- **Work request**: Return a copy of every line in the data below that contains "trip".

========

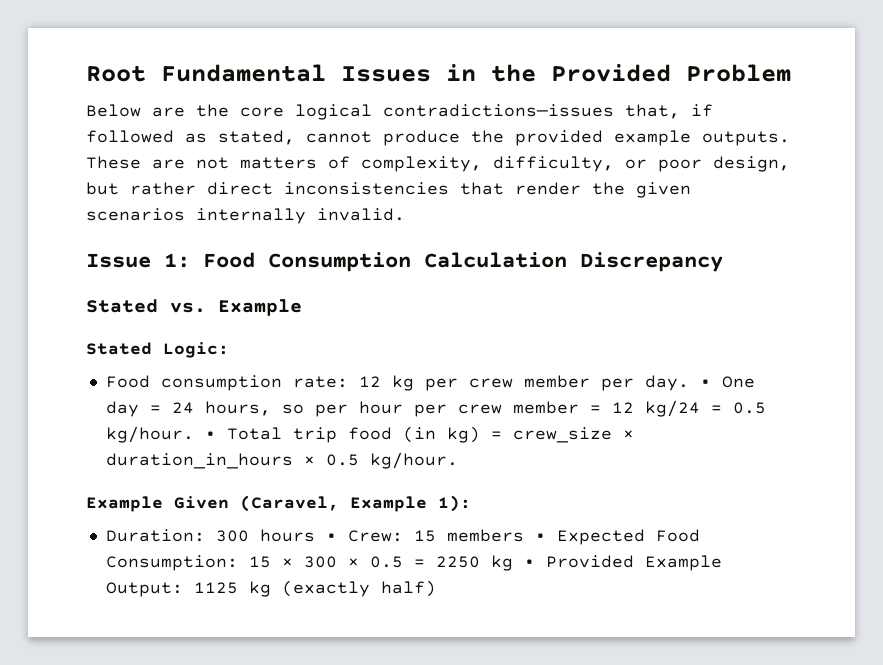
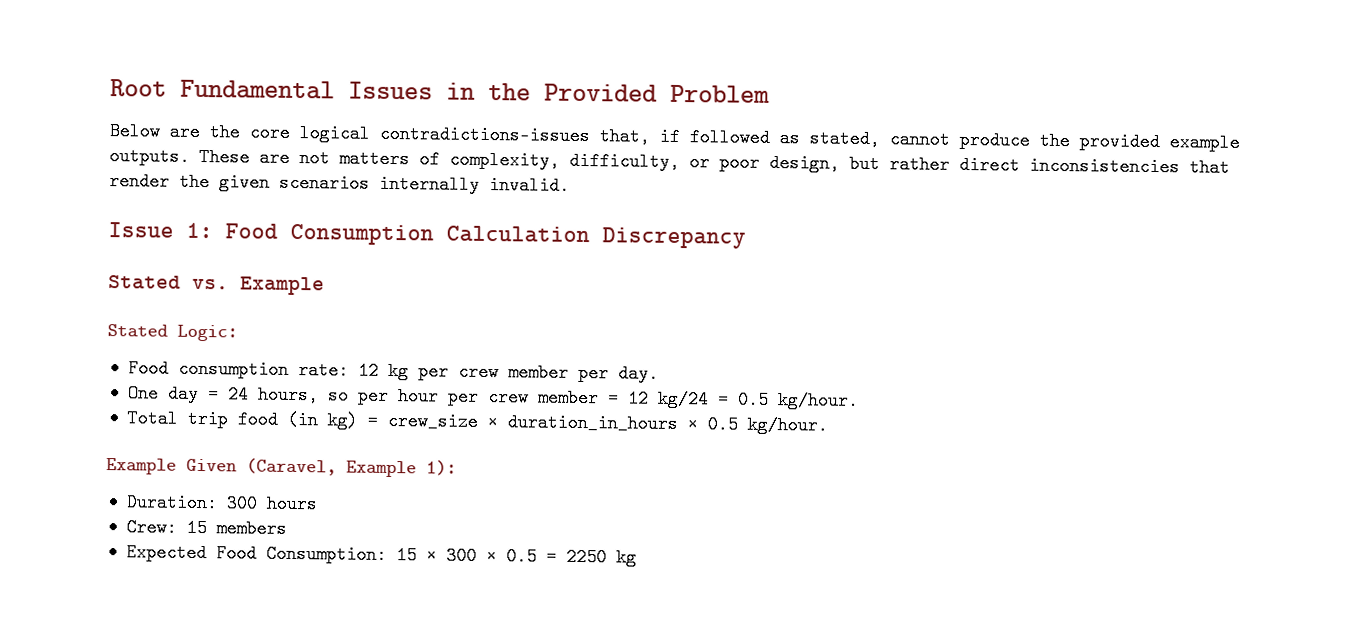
- Food consumption rate: 12 kg per crew member per day. • One day = 24 hours, so per hour per crew member = 12 kg/24 = 0.5 kg/hour. • Total trip food (in kg) = crew_size × duration_in_hours × 0.5 kg/hour.
+ Food consumption rate: 12 kg per crew member per day.
+ One day = 24 hours, so per hour per crew member = 12 kg/24 = 0.5 kg/hour.
+ Total trip food (in kg) = crew_size × duration_in_hours × 0.5 kg/hour.
- Duration: 300 hours • Crew: 15 members • Expected Food Consumption: 15 × 300 × 0.5 = 2250 kg • Provided Example Output: 1125 kg (exactly half)
+ Duration: 300 hours
+ Crew: 15 members
+ Expected Food Consumption: 15 × 300 × 0.5 = 2250 kg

========

- **Solution below**:
- Food consumption rate: 12 kg per crew member per day. • One day = 24 hours, so per hour per crew member = 12 kg/24 = 0.5 kg/hour. • Total trip food (in kg) = crew_size × duration_in_hours × 0.5 kg/hour.
+ Total trip food (in kg) = crew_size × duration_in_hours × 0.5 kg/hour.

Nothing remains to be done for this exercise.